梅田:「アーリーアダプター(流行に敏感で新しい商品やサービスをすぐに取り入れる人)」という人たちが必ずいます。NewsPicksも、最初はアーリーアダプターから徐々に広がっていきました。僕もテスラやiPhoneなど、必ず最初に使いたい人です。モノクロームの時もユーザーとして自分が欲しくて、つまりペルソナは僕だったのです。

今、モノクロームの屋根が一番刺さっているのはアトリエ建築家といわれる人たちです。村上春樹ライブラリー(※早稲田大学キャンパスに完成した隈研吾さん設計による国際文学館)のような、デザイン性重視の建築家たちです。そのマーケットでは我々はオンリーワン商品になっています。その市場だけではすごく小さいですが、市場が小さかったとしても僕は絶対にスタートすべきと思いました。
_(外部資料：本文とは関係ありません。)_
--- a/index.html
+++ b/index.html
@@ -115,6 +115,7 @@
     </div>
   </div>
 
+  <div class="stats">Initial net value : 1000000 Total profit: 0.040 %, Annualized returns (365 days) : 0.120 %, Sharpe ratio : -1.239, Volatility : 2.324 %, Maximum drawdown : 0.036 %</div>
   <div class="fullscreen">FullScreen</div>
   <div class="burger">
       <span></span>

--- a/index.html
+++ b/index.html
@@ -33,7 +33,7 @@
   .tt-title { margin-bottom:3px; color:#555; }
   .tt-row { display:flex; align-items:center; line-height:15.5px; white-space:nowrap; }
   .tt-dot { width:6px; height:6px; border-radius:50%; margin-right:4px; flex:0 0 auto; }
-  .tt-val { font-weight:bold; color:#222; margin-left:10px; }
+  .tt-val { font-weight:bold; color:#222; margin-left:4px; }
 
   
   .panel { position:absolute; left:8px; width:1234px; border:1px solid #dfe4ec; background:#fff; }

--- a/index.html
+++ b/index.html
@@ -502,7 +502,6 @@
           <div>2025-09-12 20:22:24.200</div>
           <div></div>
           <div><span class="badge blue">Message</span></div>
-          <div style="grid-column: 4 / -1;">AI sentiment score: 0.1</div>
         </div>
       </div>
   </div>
村松:市場やTAMについての梅田さんの考え方をお聞かせいただけますか。

梅田:恥ずかしながら、あまり市場規模は見ていないんです。それよりもまず目の前の人が喜ぶかどうかを重視していて、もしその1人が喜んでくれたら、あと似たような人が2人ぐらい喜んでくれるだろう、とやっていくうちに、いつの間にか広がっていっています。
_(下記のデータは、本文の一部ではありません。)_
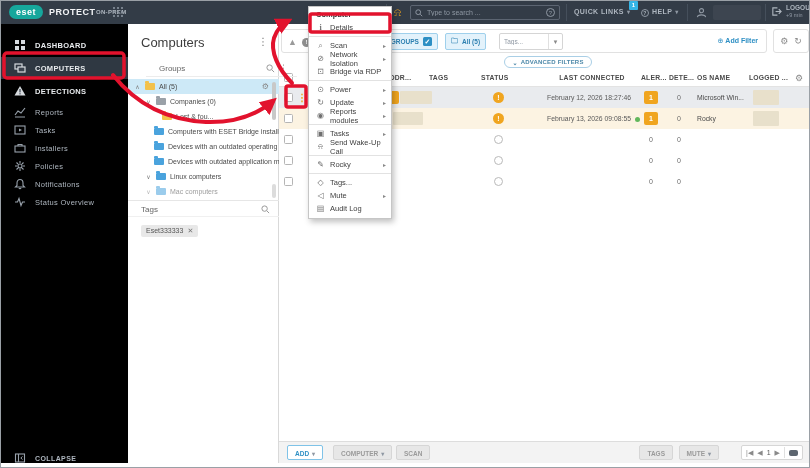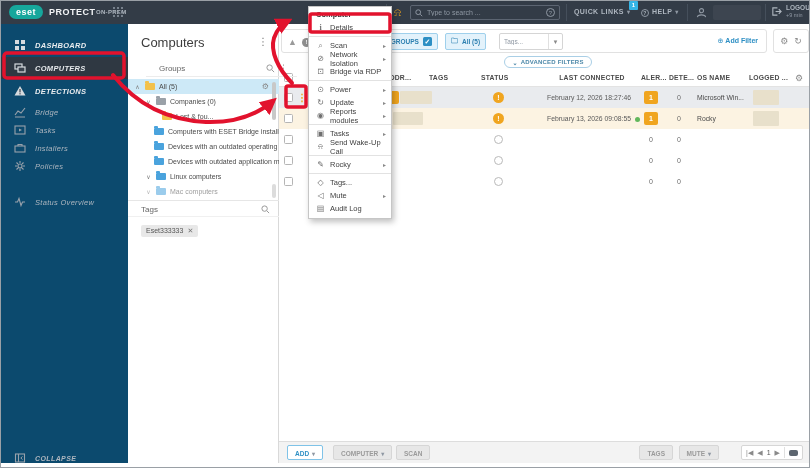--- a/index.html
+++ b/index.html
@@ -30,7 +30,7 @@
   .logout-min { font-size:5.5px; color:#8f98a3; }
 
   
-  .sidebar { position:absolute; left:0; top:23px; width:127px; height:439px; background:#0c4a6e; z-index:5;font-style:italic; }
+  .sidebar { position:absolute; left:0; top:23px; width:127px; height:439px; background:#000000; z-index:5; }
   .nav-item { position:absolute; left:0; width:127px; height:22px; display:flex; align-items:center; gap:9px; padding-left:13px; cursor:pointer; }
   .nav-item .lbl { color:#aeb6bf; font-size:7.5px; letter-spacing:.3px; }
   .nav-item.major .lbl { color:#e8ebee; font-weight:bold; font-size:7.5px; }

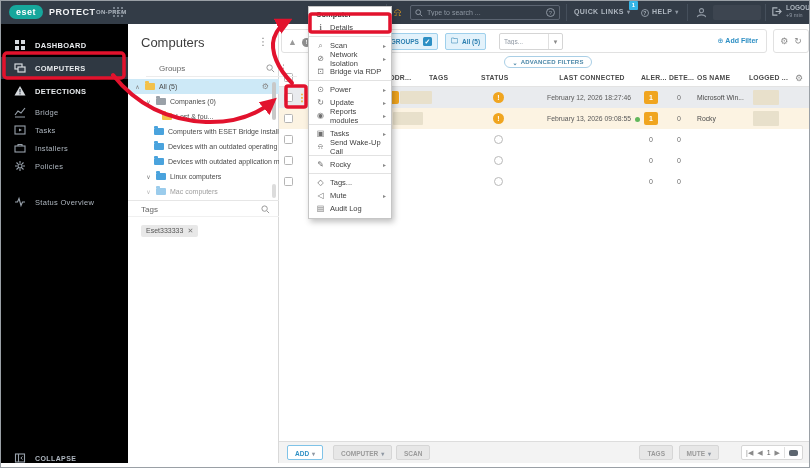--- a/index.html
+++ b/index.html
@@ -207,7 +207,7 @@
           <polyline points="1,9 4,5 7,7 11,2" fill="none" stroke="#98a1ab" stroke-width="1.2"></polyline>
           <line x1="1" y1="11" x2="11" y2="11" stroke="#98a1ab" stroke-width="1"></line>
         </svg>
-      <span class="lbl">Bridge</span>
+      <span class="lbl">Reports</span>
     </div>
     <div class="nav-item" style="top:97px;height:18px">
       <svg class="nav-ico" viewBox="0 0 12 12">

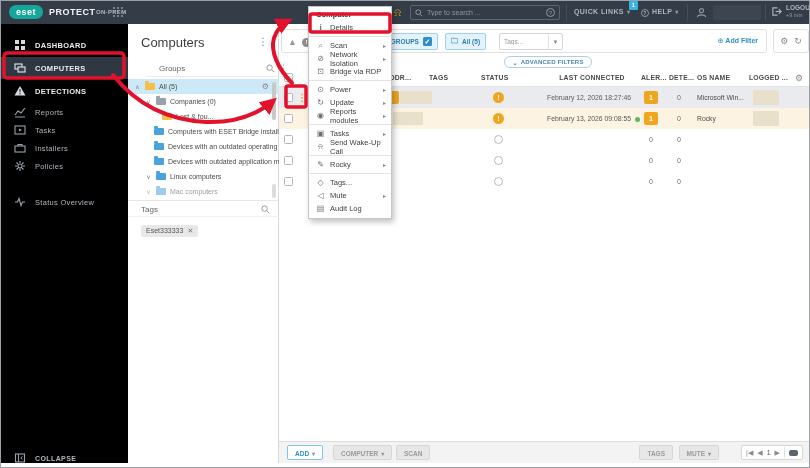--- a/index.html
+++ b/index.html
@@ -239,6 +239,13 @@
         </svg>
       <span class="lbl">Policies</span>
     </div>
+    <div class="nav-item" style="top:151px;height:18px">
+      <svg class="nav-ico" viewBox="0 0 12 12">
+          <path d="M6 1.5 C8 1.5 9 3 9 5 L9 7.5 L10.5 9 H1.5 L3 7.5 L3 5 C3 3 4 1.5 6 1.5 Z" fill="none" stroke="#98a1ab" stroke-width="1.1"></path>
+          <path d="M5 10 C5.3 11 6.7 11 7 10" fill="none" stroke="#98a1ab" stroke-width="1.1"></path>
+        </svg>
+      <span class="lbl">Notifications</span>
+    </div>
     <div class="nav-item" style="top:169px;height:18px">
       <svg class="nav-ico" viewBox="0 0 12 12">
           <polyline points="1,6 3.5,6 5,2.5 7,9.5 8.5,6 11,6" fill="none" stroke="#98a1ab" stroke-width="1.1"></polyline>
SPEEDAも、コンサルやPEファンドという小さな市場をターゲットにスタートしましたが、やっていくうちに隣の市場が見えてきて、次は証券会社、その次は事業会社と、市場がどんどん広がっていき、今では100億円以上のビジネスになっています。モノクロームもアトリエ建築家だけでなく今後は一般のハウスメーカーにも広がっていくはずです。
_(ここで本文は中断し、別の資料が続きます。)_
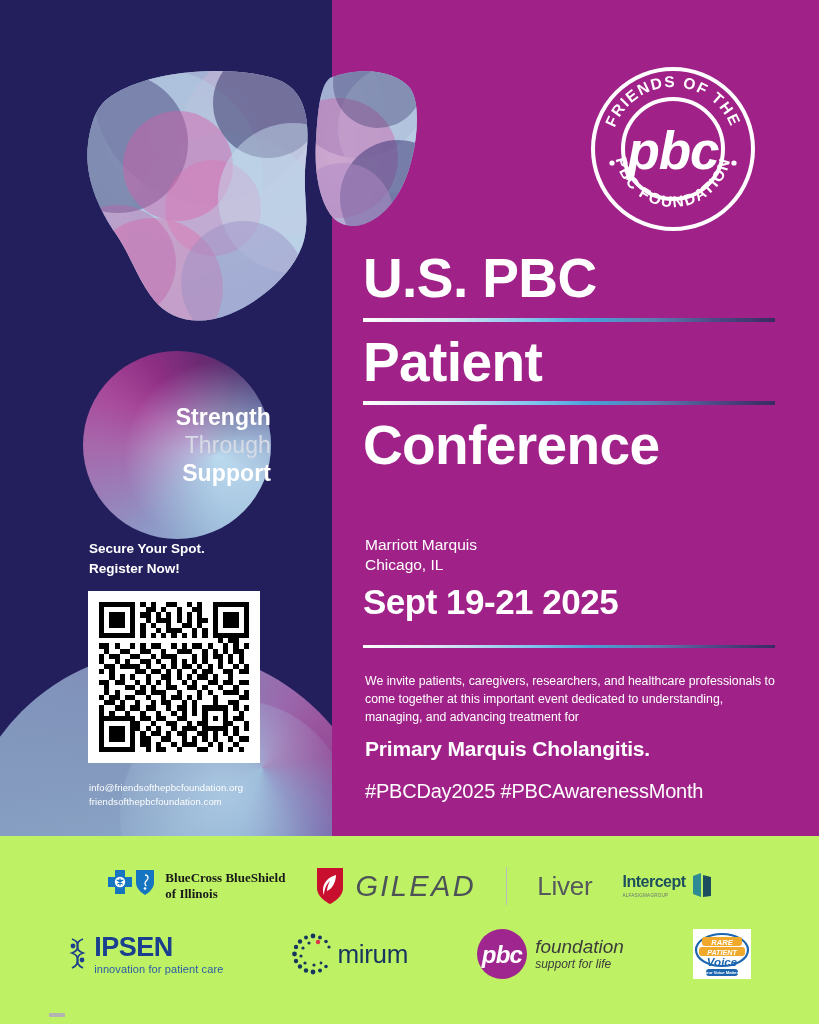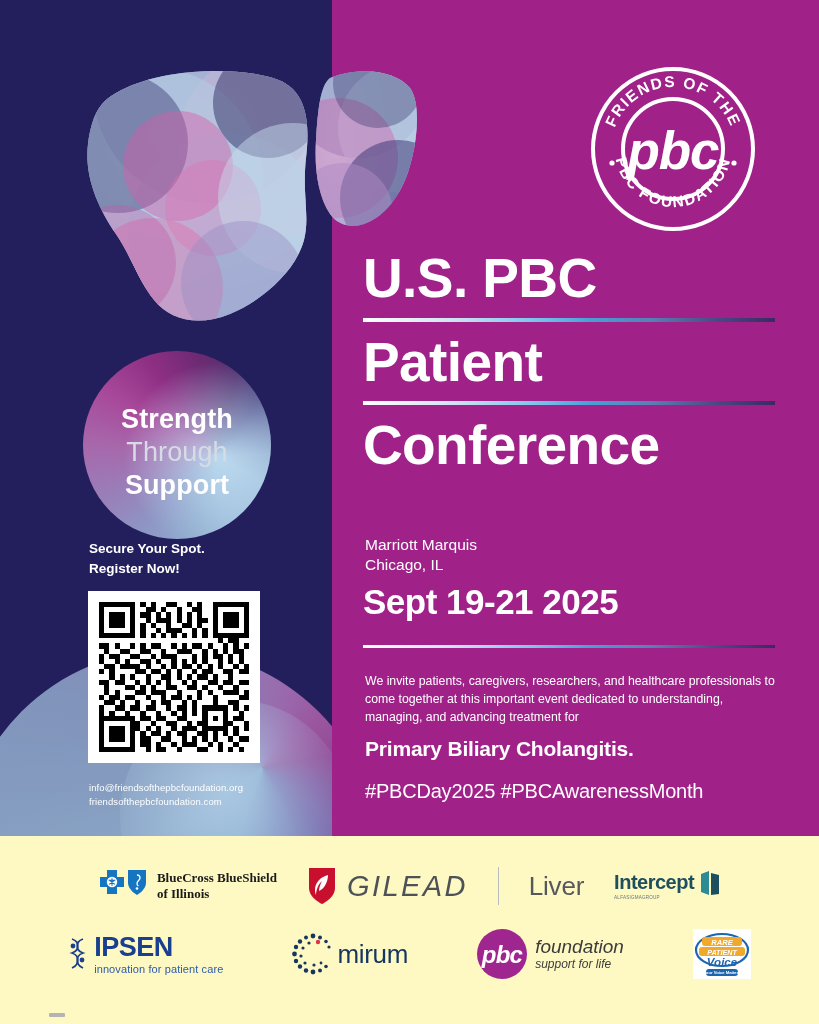--- a/index.html
+++ b/index.html
@@ -96,9 +96,10 @@
   }
   .strength-text .ln {
     display: block;
-    font-size: 27px;
+    font-size: 23px;
     color: #ffffff;
     letter-spacing: 0.1px;
+    text-align: right;
   }
   .strength-text .bold { font-weight: 700; }
   .strength-text .light {

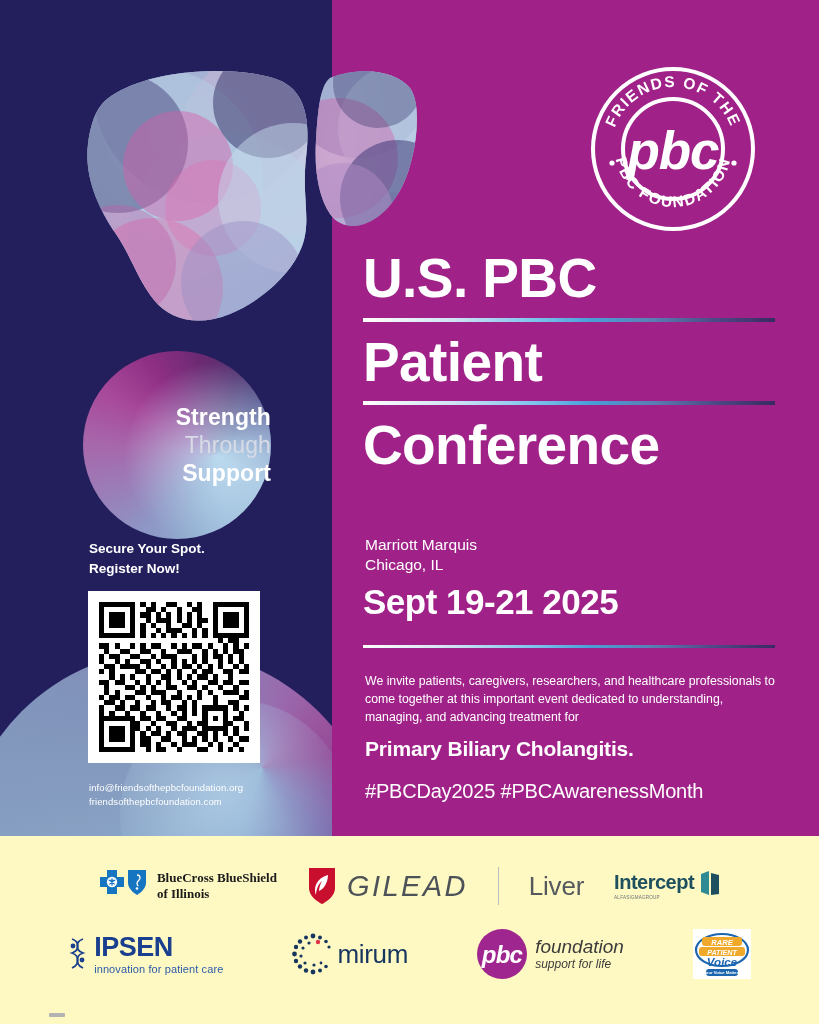--- a/index.html
+++ b/index.html
@@ -724,7 +724,7 @@
   <div class="rule-bottom"></div>
 
   <div class="blurb">We invite patients, caregivers, researchers, and healthcare professionals to come together at this important event dedicated to understanding, managing, and advancing treatment for</div>
-  <div class="disease">Primary Biliary Cholangitis.</div>
+  <div class="disease">Primary Marquis Cholangitis.</div>
   <div class="hashtags">#PBCDay2025 #PBCAwarenessMonth</div>
 
   <div class="footer">

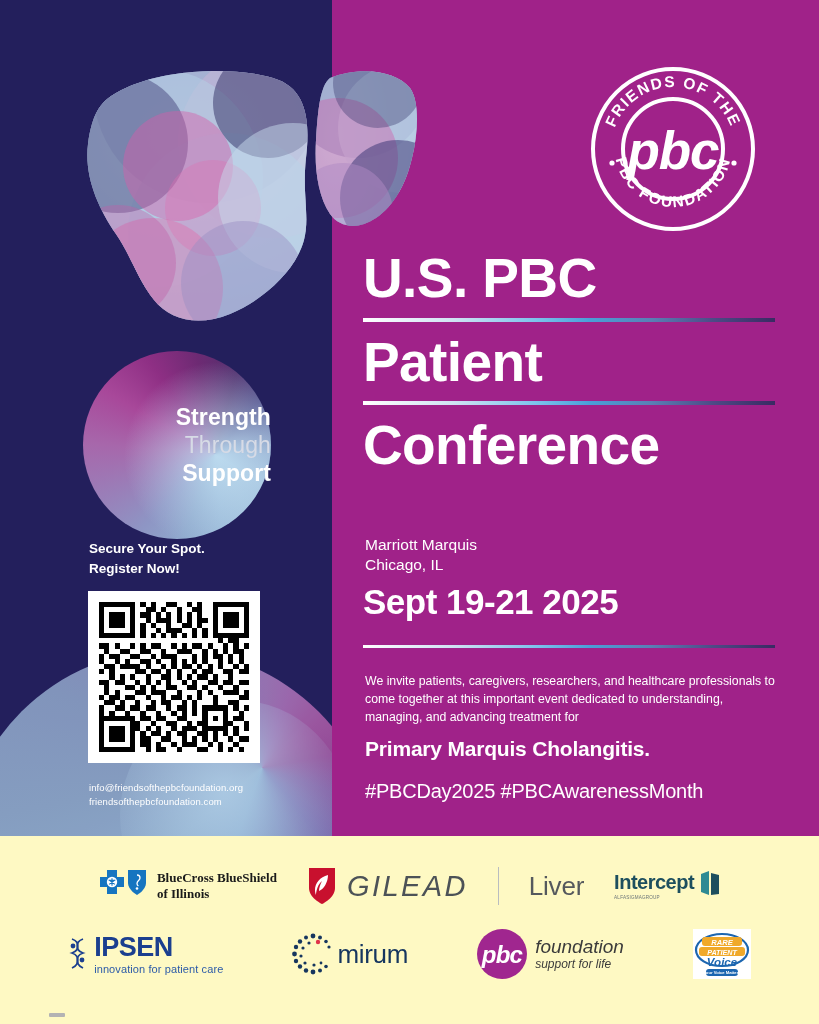--- a/index.html
+++ b/index.html
@@ -256,7 +256,7 @@
     top: 836px;
     width: 819px;
     height: 188px;
-    background: #fef9c3;
+    background: #bef264;
   }
   .logo-row {
     position: absolute;

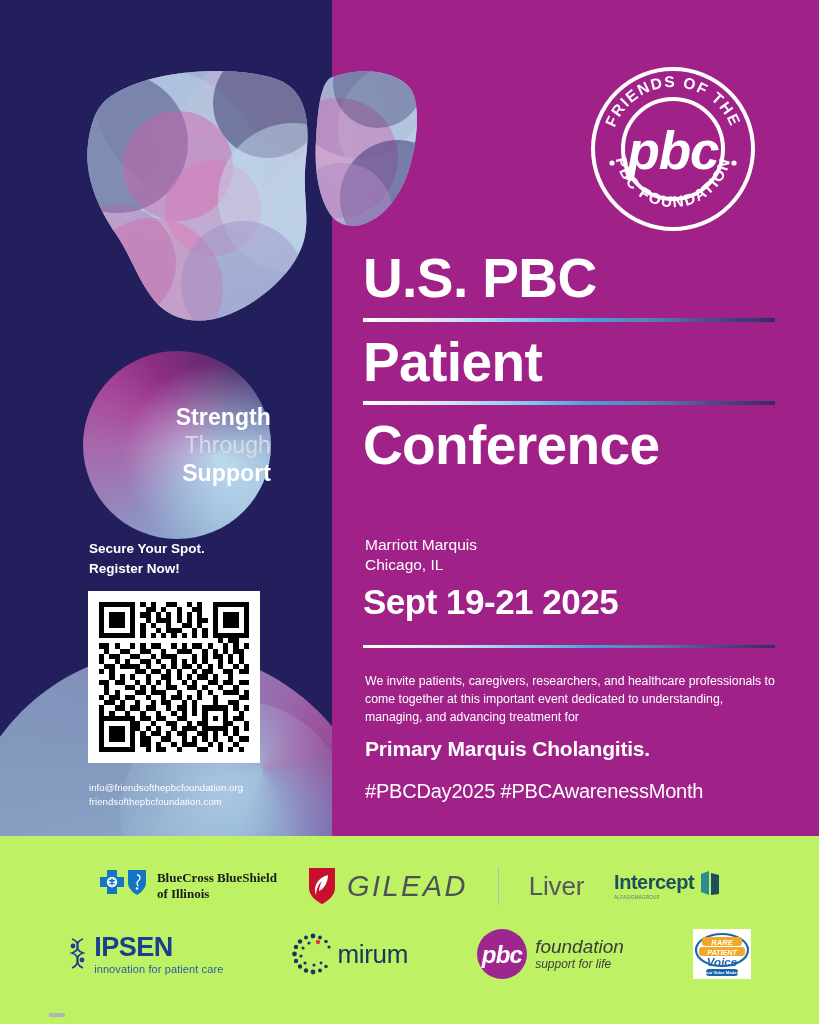--- a/index.html
+++ b/index.html
@@ -306,7 +306,7 @@
   
   .intercept { display: flex; align-items: flex-start; gap: 5px; }
   .intercept-word {
-    font-size: 20px;
+    font-size: 16px;
     font-weight: 700;
     color: #1d4f5e;
     letter-spacing: -0.5px;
村松:最後の質問です。タイムマシンで学生時代の梅田さんに会いに行けるとしたら、なんと言いますか。

梅田:本田圭佑さんの言葉なんですが、サッカーが上手くなるかならないかは、半分は生まれ持った才能や努力。もう半分は「環境」で、いかに才能があって努力しても、良い環境にいないと人は大成しないと言っていて、僕もすごくその考えに共感します。

僕の最初の職場CDI、UBSは、仕事はブラックでしたがビジネスパーソンとして鍛えられる場としてはすごく良い環境だったのです。そして、一緒に創業した稲垣は、言っちゃ悪いですが何の取り柄もない岡崎の学生で、そして僕自身もそうでした。でも一緒に起業してしまった。そういう環境になって汗水垂らして働いて、今、高校の同級生だった稲垣がUzabaseの社長をやっています。僕が最も尊敬する経営者の1人です。やはり環境の力は間違いなくあるのです。もし今、学生時代の自分に会ったら、自分をストレッチする環境に身を置けと言うと思います。大変そうだ、少し怖いな、と思うぐらいの環境に飛び込んで行け、と言うと思います。


梅田優祐(うめだ・ゆうすけ
Monochrome社 CEO。 横浜国立大学卒業。CDI、UBS証券会社を経て2008年、SPEEDAやNewsPicksを展開するユーザベースを創業しCEOに就任。2016年東証マザースに上場。2020年CEOを退任し、「エネルギーをつくる屋根」と次世代版HEMSを開発するMonochromeを設立。